Doug:I know that wasn't for me okay, sorry, uh.
Ron:So anyways, everything's going fine for jason elliott in this new TSR until 2020. He had partnered with Ernie Gygax, which is one of the sons of Gary Gygax, and Ernie Gygax, it sounds, at some point realizes that Jason has forgotten to renew the his ownership of the name TSR, and he goes to a guy named Justin Lanasa, his buddy, and he says hey, look, this guy I work with. He forgot to renew the license to TSR. We could take it, we could be TSR right now. And that's exactly what happens Justin Lanasa and Ernie Gygax they swoop in and they create, they basically file a new business as TSR and they pay for the name and they steal it essentially from Jason Elliott. They pay for the name and they steal it essentially from Jason Elliott. And so this is now a third iteration of the good old fashioned TSR. And this is where the trouble comes from, because it turns out, ernie Gygax and Justin Lanasa are very quickly about to find themselves in a little bit of trouble. I don't like trouble. So what would they possibly want to do with TSR? They try to answer this question by going on to a YouTube podcast.
Ron:Ernie Gygax is like a cult figure. He's the son of famous Gary Gygax, and people know him from conventions. He shows up on a podcast and he gives an interview announcing hey, tsr is back. We're going to bring back old school gaming. We're going to totally super remodel it. And in this interview, ernie Gygax says the following. He says TSR has been gone. There's a ton of artists and game designers and people that play and recently they were dissed for being old-fashioned, possibly anti-modern trends and enforcing or even having the concepts of gender identity.
Doug:And then, in parentheses, he laughs he sounds a little bit for lack of a better term like almost high. What's going on there?
Ron:Yeah, I don't think this was exactly like. This wasn't a question really put to him. I think the question was like why bring back TSR? And he continues by saying I would hope so. But they also. And then later they ask hey, are you going to cooperate with Wizards of the Coast, since they technically own all the properties TSR owns? Like how are you going to make this work? Tsr owns, like how are you going to make this work? And he says I would hope that we'd be able to cooperate with Wizards of the Coast. But they just put out a big disclaimer recently, trying to divorce themselves from the ethics and style of play that was involved in the origins of the game. They're basically trying to say we're a better company and a better type of person than those who started playing. At least that's somewhat of the impression they've given. And please switch over and be part of the new wave. Join the pack of lemmings, oh yeah.
Don:So I don't understand the gender identity comment that you made a little while ago. So the big problem that Ernie had was that there's I don't understand that there's genders in D&D.
Ron:Hopefully this will clear it up. There are, in fact, genders in D&D. Hopefully this will clear it up. There are, in fact, genders in D&D. He's talking about Wizards of the Coast putting a disclaimer sticker on some of their old products.
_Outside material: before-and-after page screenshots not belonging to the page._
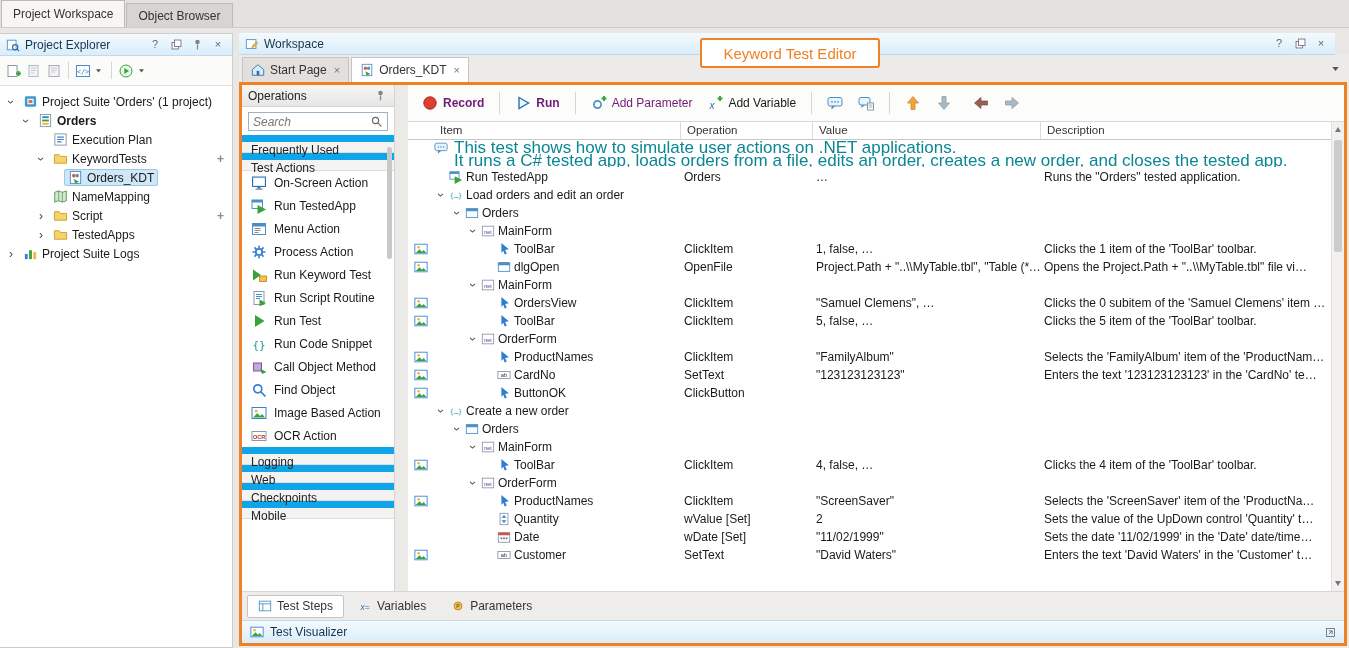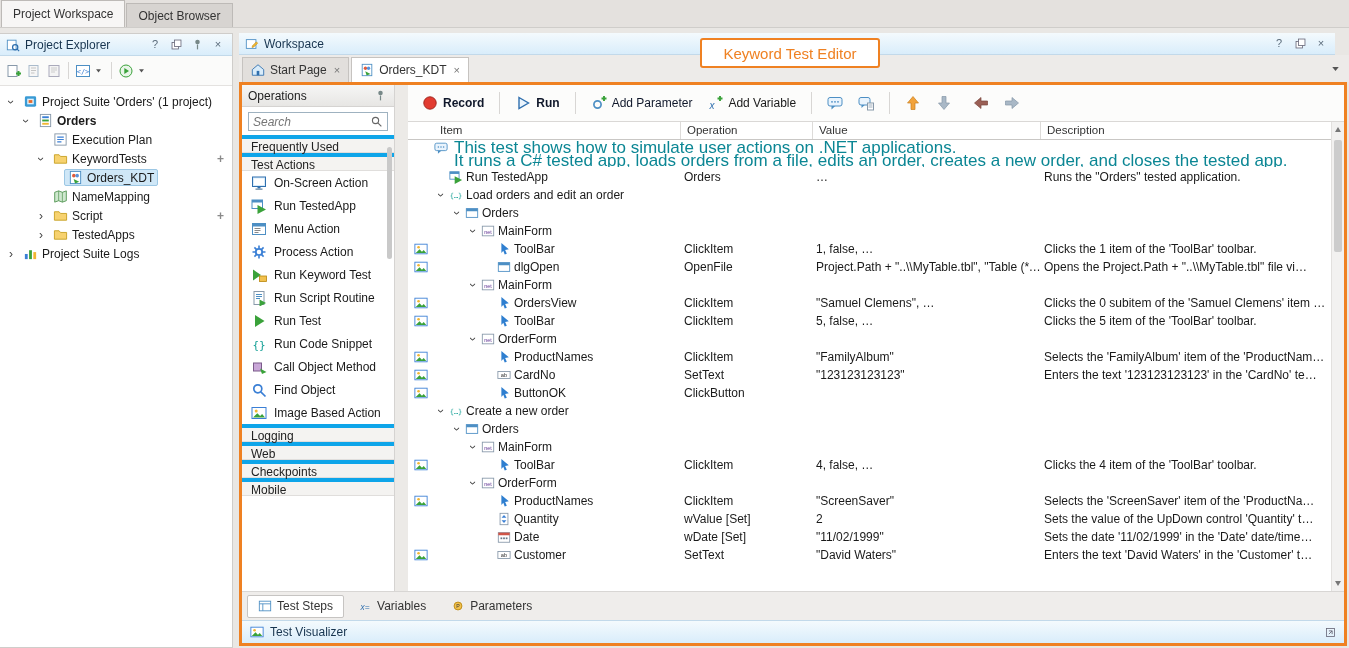"Record" .kt-btn .lbl { color: #0f172a -> #701a75 }
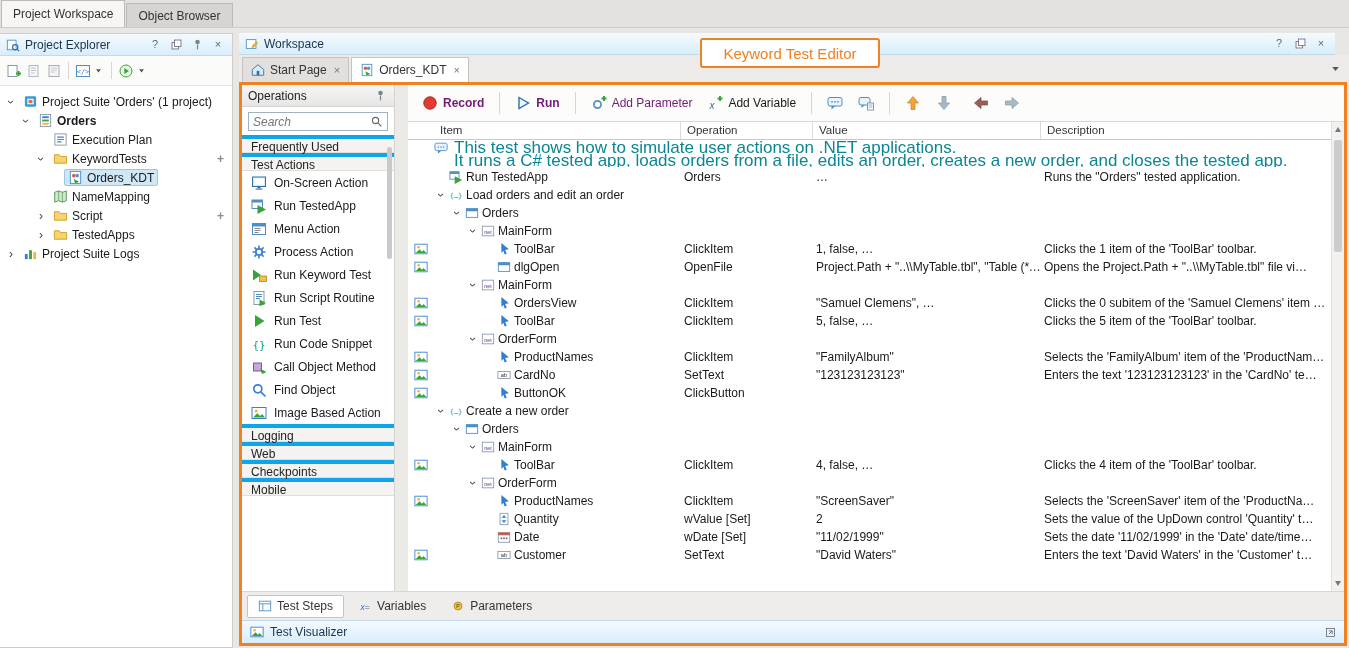"Frequently Used" .ops-group-label { border-top: 4px solid #0ea5e9 -> 7px solid #0ea5e9 }
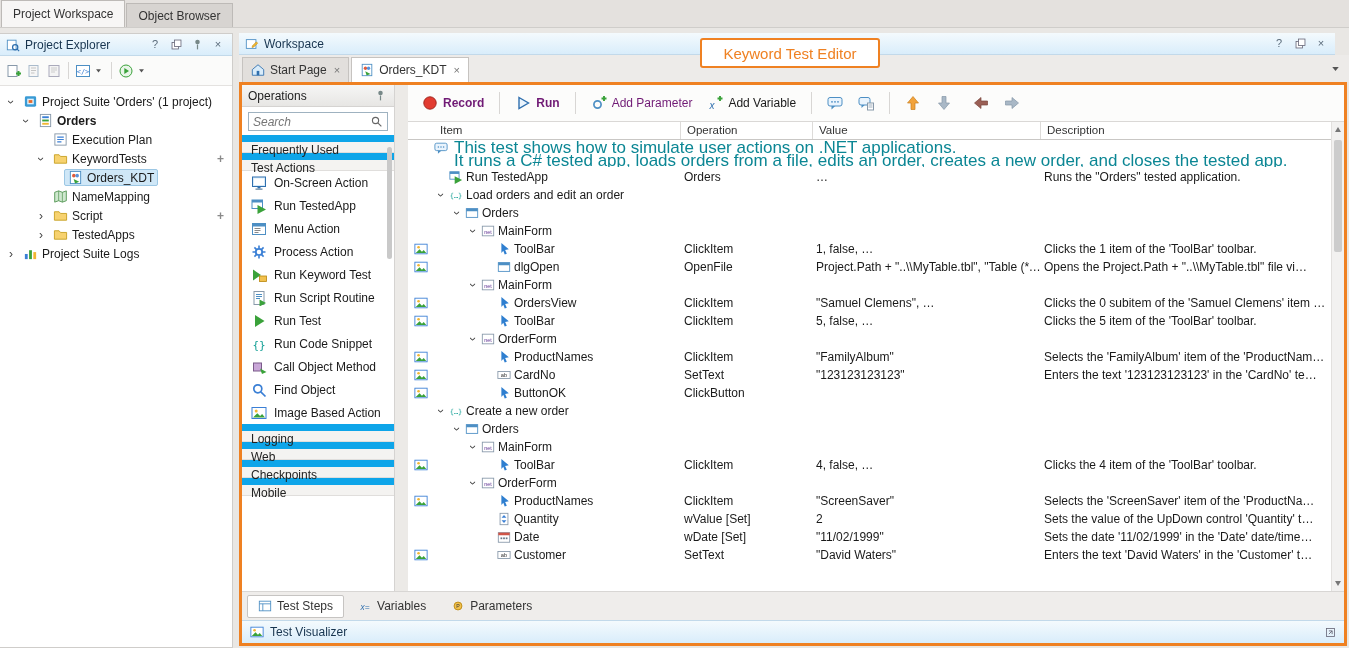"OCR Action" div.ops-item { html: none -> <div> <span> <svg> <rect></rect> <text>OCR</text> </svg> </span> <span>OCR Action</span> </div> }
Wizards of the Coast bought the ability to sell old D&D publishing books and handbooks and magazines and things like that Sometime in 2019, 2020, they decided to put a disclaimer on a lot of these. Almost all of these are sold digitally, so it's very easy to do. But this is what the disclaimer said.
Ron:We recognize that some of the legacy content available on this website does not reflect the values of the Dungeons and Dragons franchise today. Some older content may reflect ethnic, racial and gender prejudice that were commonplace in American society at that time. These depictions were wrong then and are wrong today. This content is presented as it was originally created because to do otherwise would be the same as claiming these prejudices never existed. Dungeons and Dragons teaches that diversity is a strength, and we strive to make our D&D products as welcoming and inclusive as possible. This part of our work will never end.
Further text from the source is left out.